Propofol Infusion and PONV in Cardiac Surgery (nausea vomitng)

This research is designed as a prospective, observational cohort study to be conducted on patients undergoing open-heart surgery between November 2025 and March 2026. In the preoperative period, patients will be instructed to abstain from solid food intake after 24:00 on the night before surgery; consumption of non-alcoholic clear liquids will be allowed until two hours prior to the operation.

All procedures will be performed at the Istanbul University-Cerrahpaşa Cardiology Institute. Following the acquisition of written informed consent, all patients will be transferred to the operating room, where an 18G intravenous cannula will be inserted, and premedication will be administered with midazolam 0.03 mg/kg (IV).

Standard monitoring will include a five-lead electrocardiogram (ECG), heart rate assessment, invasive arterial blood pressure monitoring, and peripheral oxygen saturation measurement. All patients will undergo standard anesthesia induction with midazolam 0.15 mg/kg, fentanyl 10 µg/kg, and rocuronium 0.6 mg/kg (IV). Orotracheal intubation will be performed using an endotracheal tube of appropriate size according to the patient's age and sex.
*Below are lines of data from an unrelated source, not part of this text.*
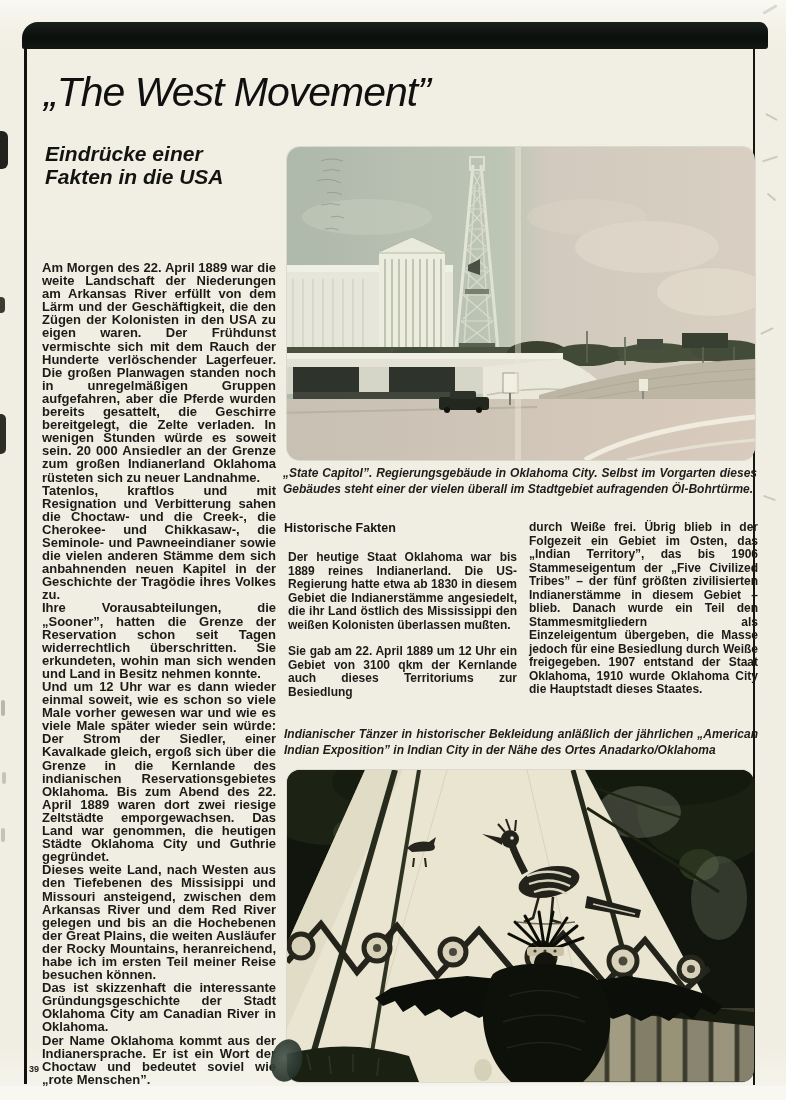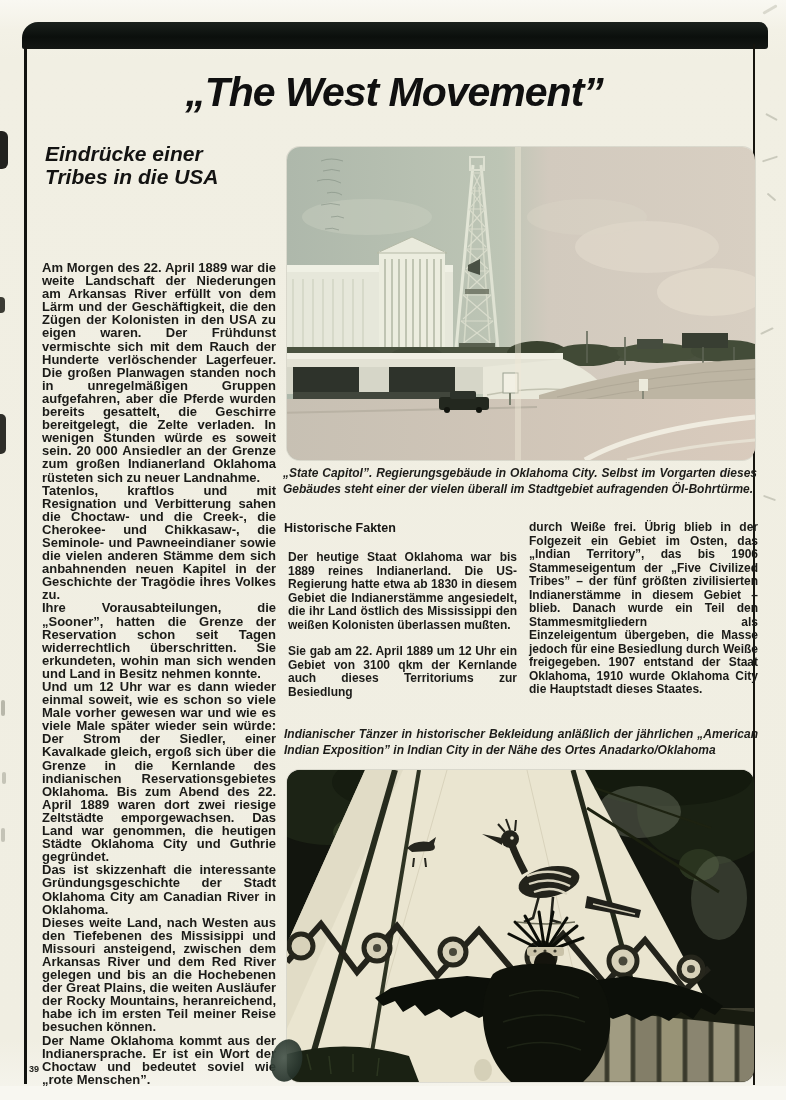"„The West Movement”" #title { font-weight: 700 -> 400; text-align: center -> none }
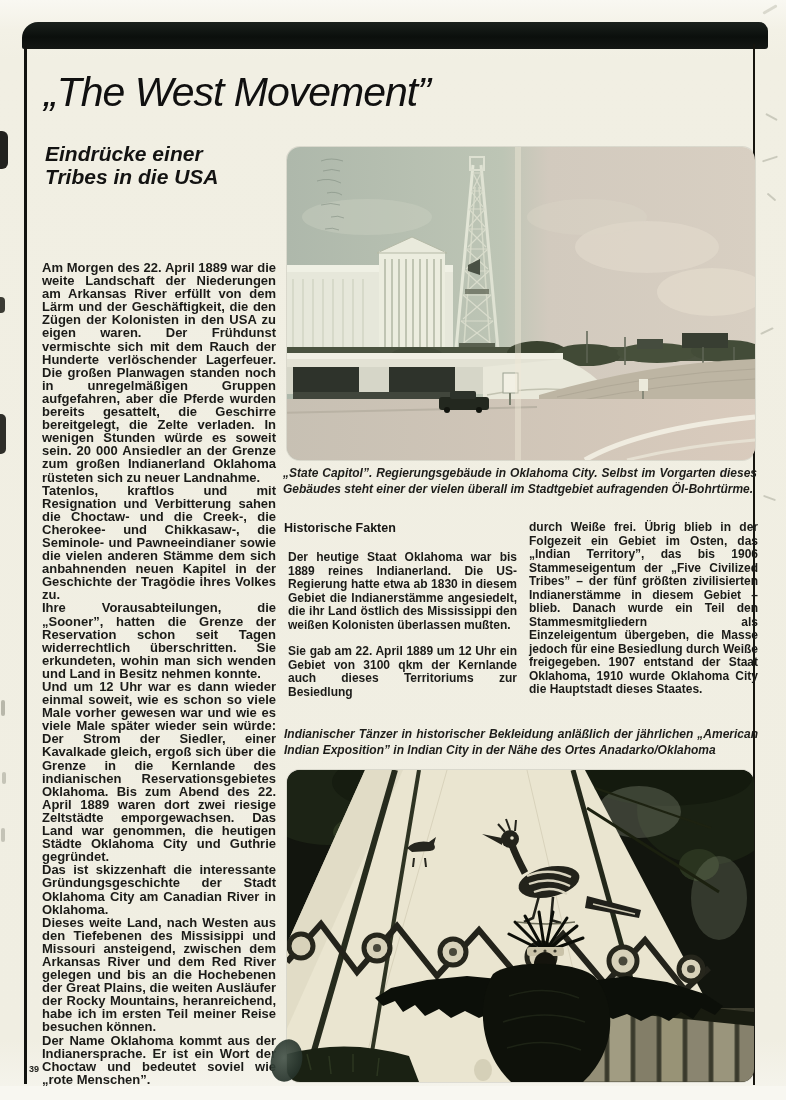"Tribes in die USA" span { text: Tribes -> Fakten }
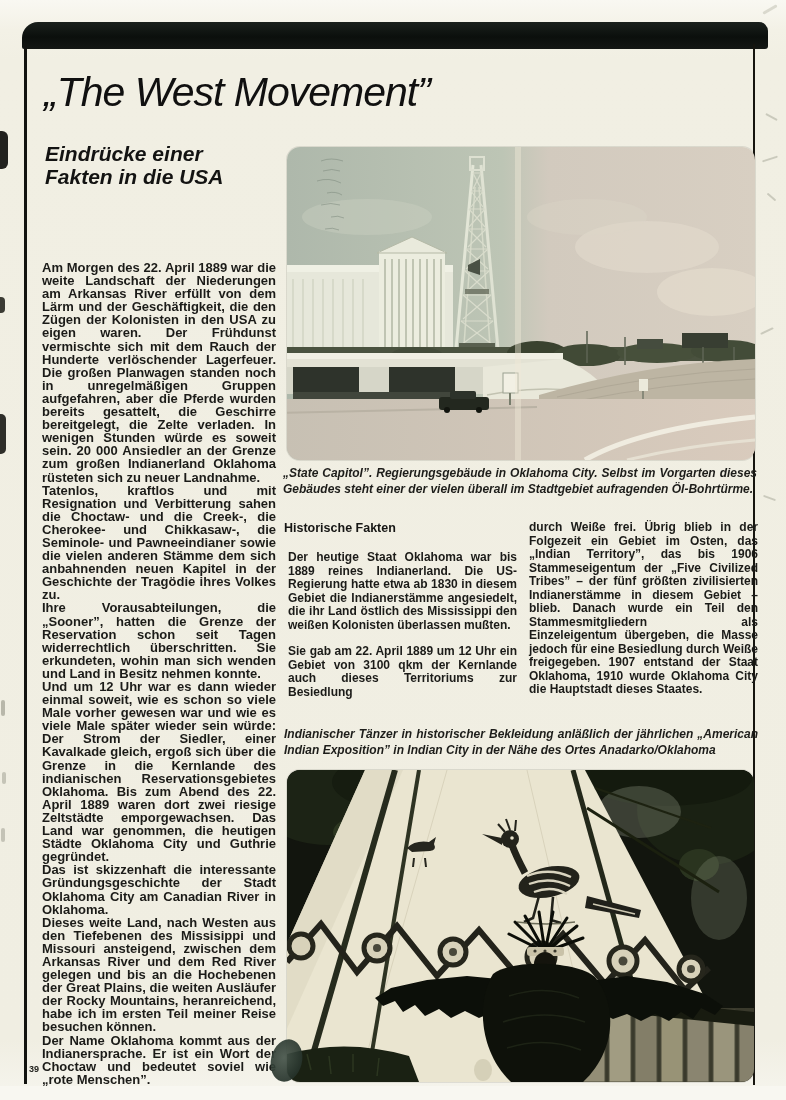"Das ist skizzenhaft die interessante" p { order: before "Dieses weite Land, nach Westen" -> after "Dieses weite Land, nach Westen" }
Following intubation, mechanical ventilation will be initiated and adjusted to maintain an end-tidal carbon dioxide (EtCO₂) level between 35 and 45 mmHg. During anesthesia maintenance, the bispectral index (BIS) value will be kept within the 40-60 range. Total intravenous anesthesia (TIVA) will be maintained using propofol, fentanyl, and rocuronium infusions at the discretion of the attending anesthesiologist.

During surgery, all patients will be connected to a cardiopulmonary bypass (CPB) machine. After completion of graft placement and stabilization of vital signs, patients will be weaned from bypass. Postoperatively, patients will be transported to the intensive care unit (ICU) while still intubated, where mechanical ventilation will be continued and extubation will be performed according to their clinical condition.

Preoperative variables collected for the study will include age, sex, height, weight, body mass index (BMI), ASA physical status classification (ASA PS), smoking status, and history of postoperative nausea and vomiting (PONV) or motion sickness. Intraoperative variables will include type of surgical procedure, anesthesia technique, administered drug doses, PONV prophylaxis, duration of surgery, bypass time, and total anesthesia time.

In the postoperative period, duration of mechanical ventilation in the ICU will be recorded, and nausea/vomiting assessments will be conducted systematically by a blinded observer at 1, 2, 4, 8, and 24 hours after extubation.

Study Timeline Approximately 5-8 CABG procedures are performed weekly at the IUC Cardiology Institute operating suite. Taking into account patients who may be excluded, data collection from approximately 60 patients is expected to be completed within 3 months. An estimated additional 1-month period will be required for data analysis, interpretation, and manuscript preparation.